■ Your goal: Exactly the lines from the one holding "- #### kube-flannel.yml" through the final line of the data are wanted, copied as written.

Stored entries
════════════════
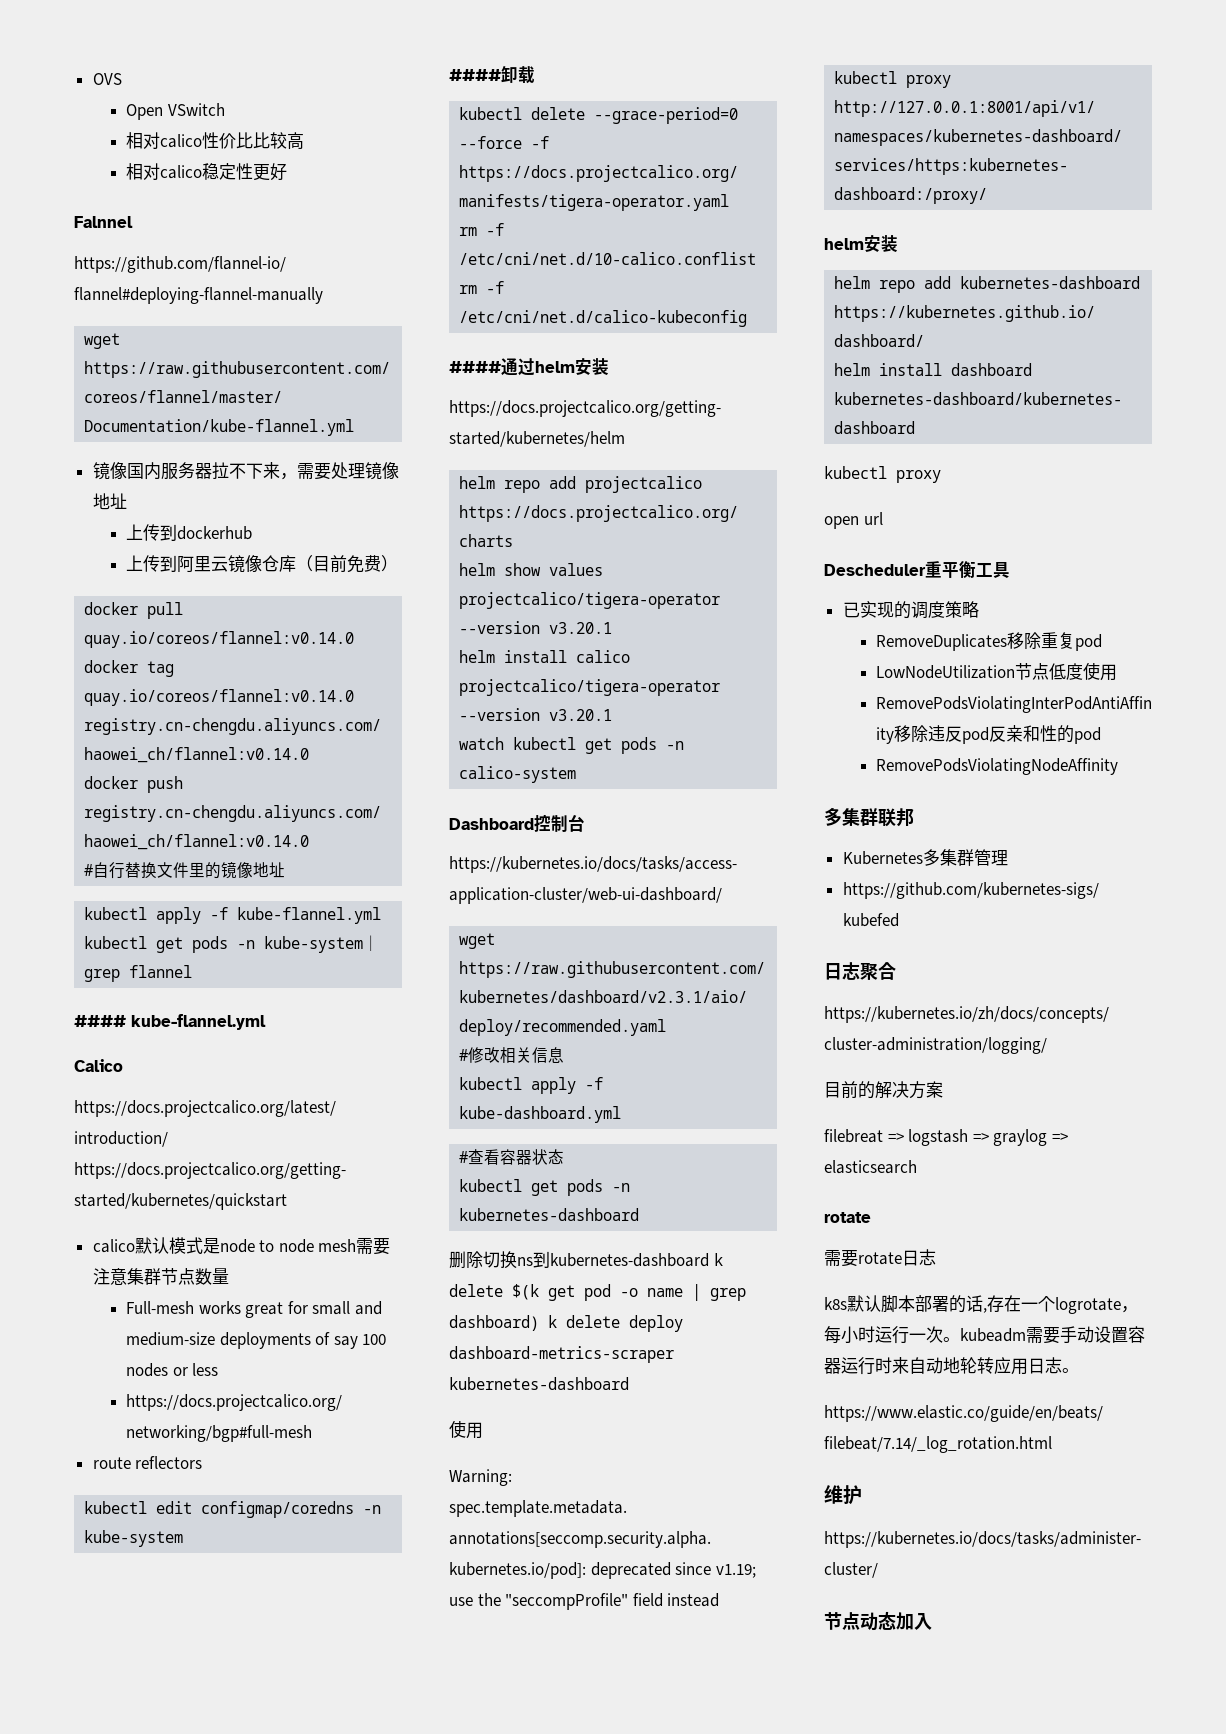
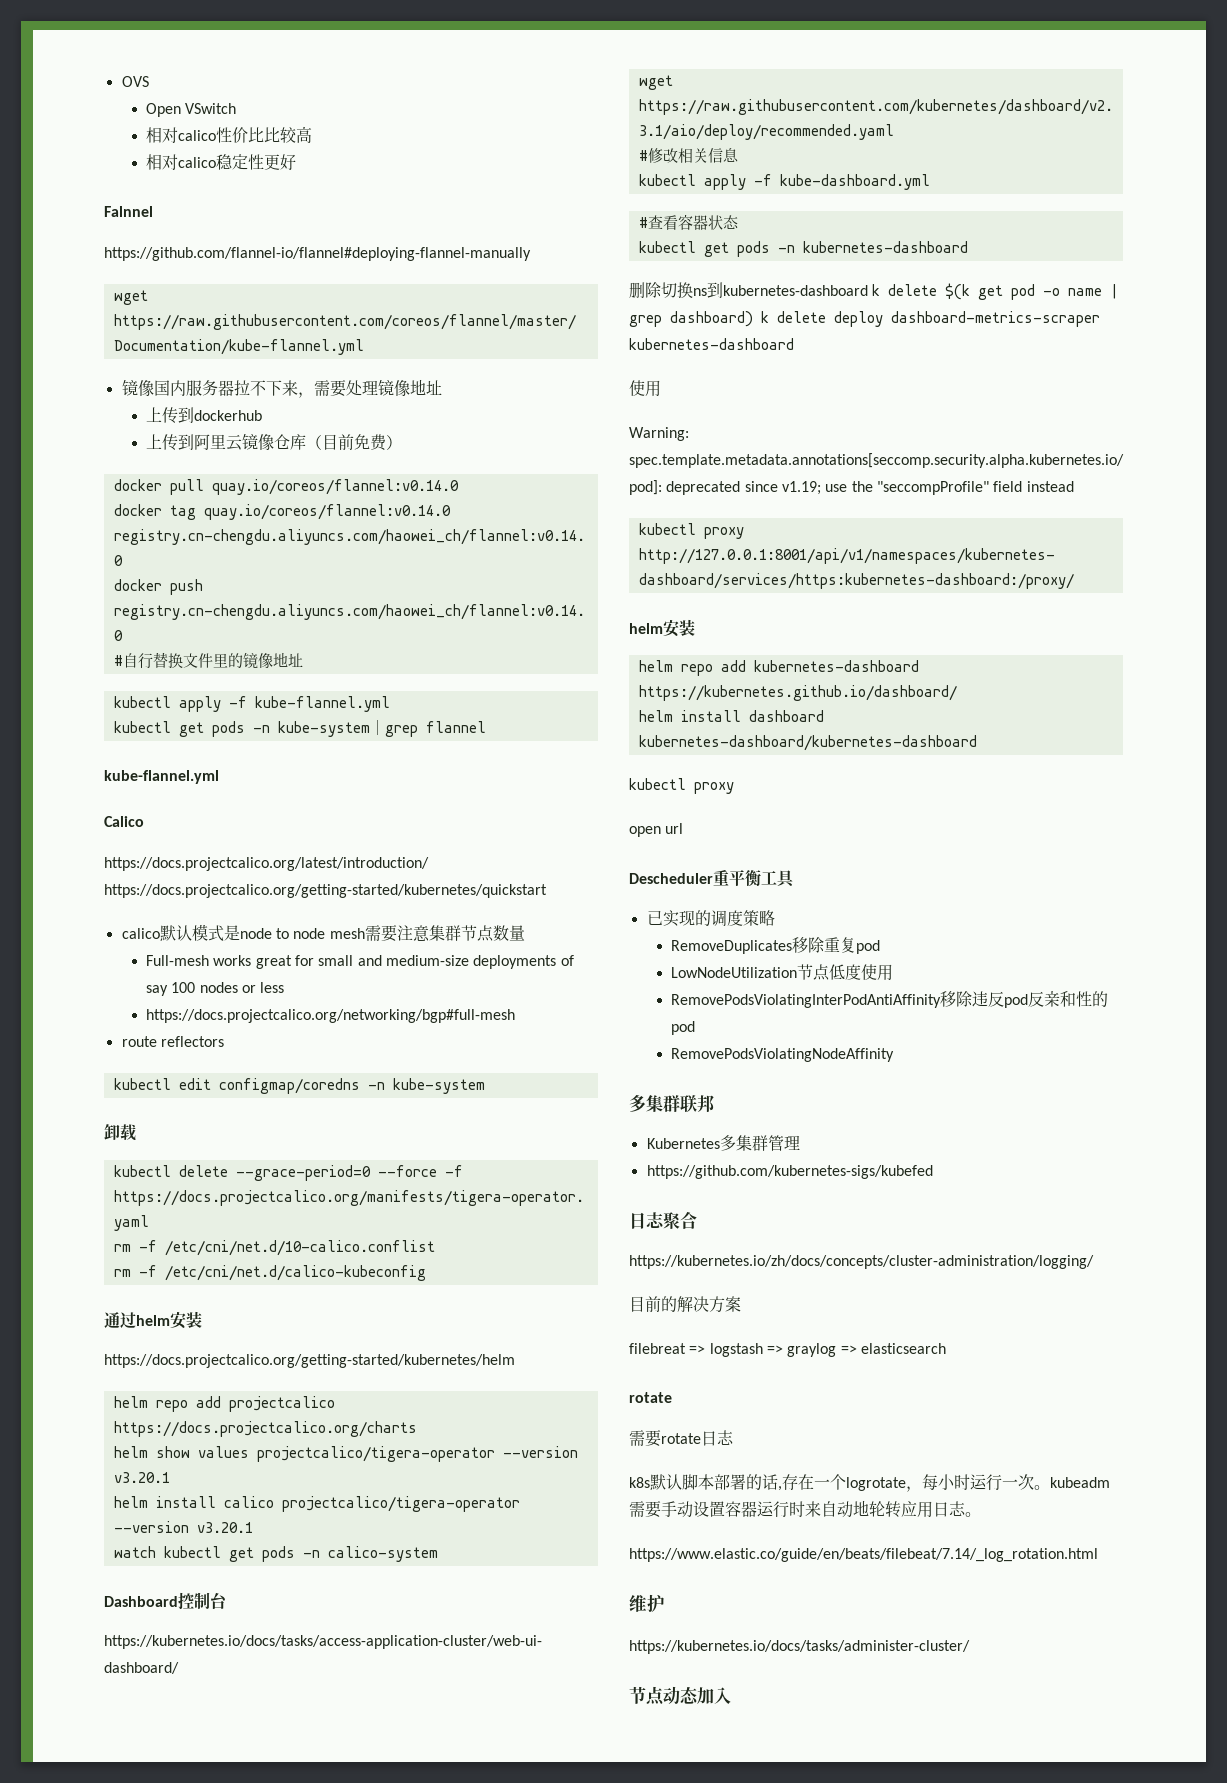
  kubectl get pods -n kube-system｜grep flannel
- #### kube-flannel.yml
+ kube-flannel.yml
- ####卸载
+ 卸载
- ####通过helm安装
+ 通过helm安装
════════════════
■ Response box:
- #### kube-flannel.yml
+ kube-flannel.yml
- ####卸载
+ 卸载
- ####通过helm安装
+ 通过helm安装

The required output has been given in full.